SOURCE DATA: Begin
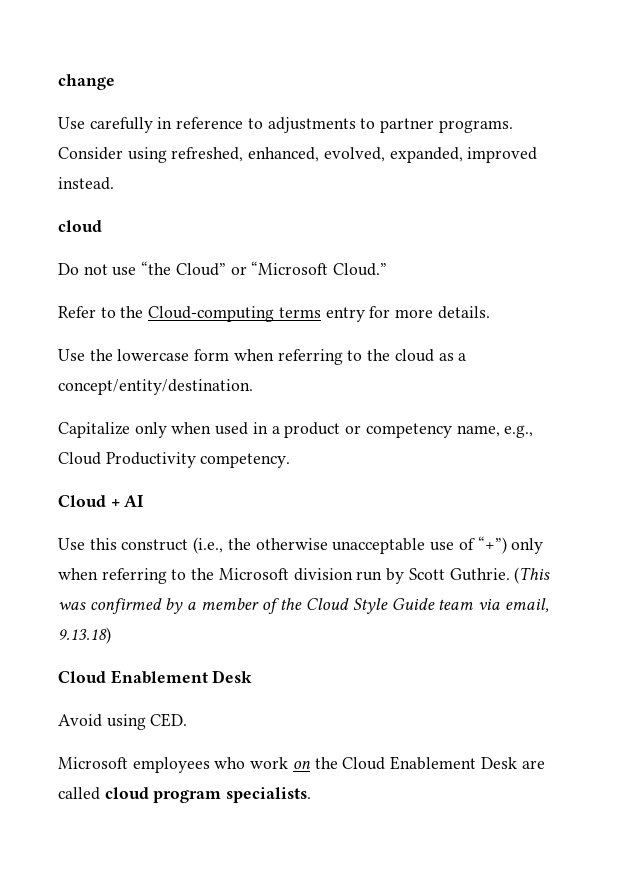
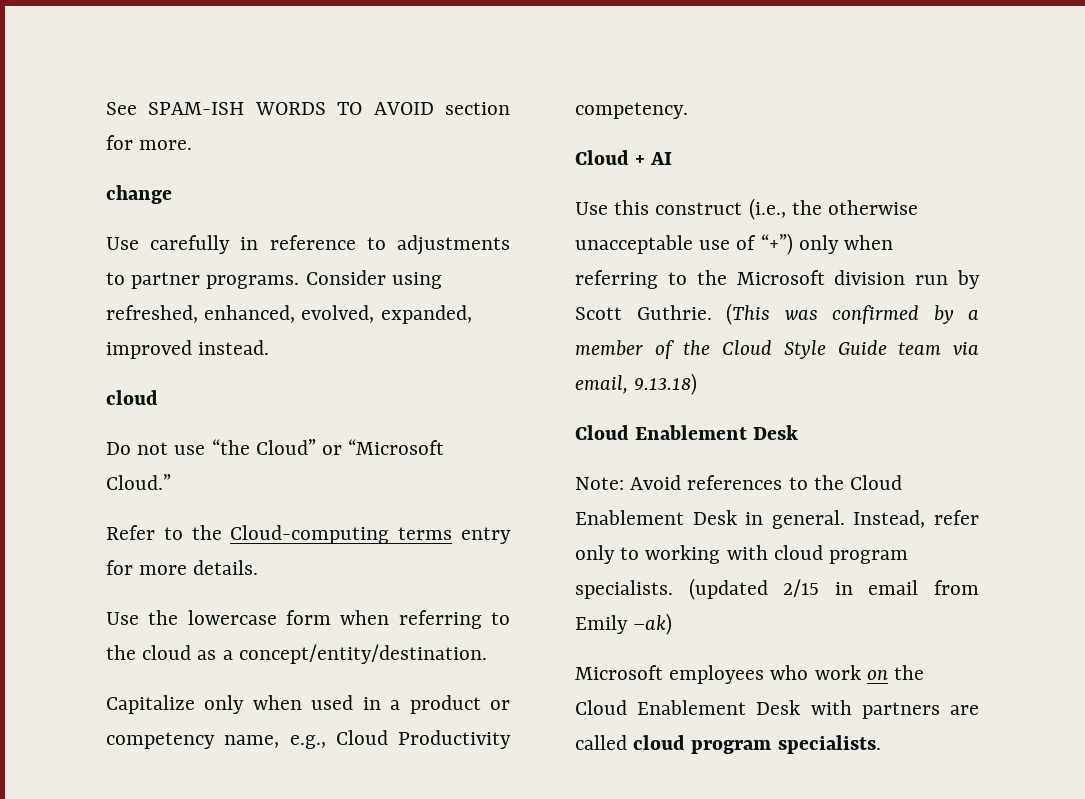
+ See SPAM-ISH WORDS TO AVOID section for more.
- Avoid using CED.
+ Note: Avoid references to the Cloud Enablement Desk in general. Instead, refer only to working with cloud program specialists. (updated 2/15 in email from Emily –ak)
- Microsoft employees who work on the Cloud Enablement Desk are called cloud program specialists.
+ Microsoft employees who work on the Cloud Enablement Desk with partners are called cloud program specialists.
SOURCE DATA: End
All of the data must be given again exactly, without the pictures.

+ See SPAM-ISH WORDS TO AVOID section for more.
- Avoid using CED.
+ Note: Avoid references to the Cloud Enablement Desk in general. Instead, refer only to working with cloud program specialists. (updated 2/15 in email from Emily –ak)
- Microsoft employees who work on the Cloud Enablement Desk are called cloud program specialists.
+ Microsoft employees who work on the Cloud Enablement Desk with partners are called cloud program specialists.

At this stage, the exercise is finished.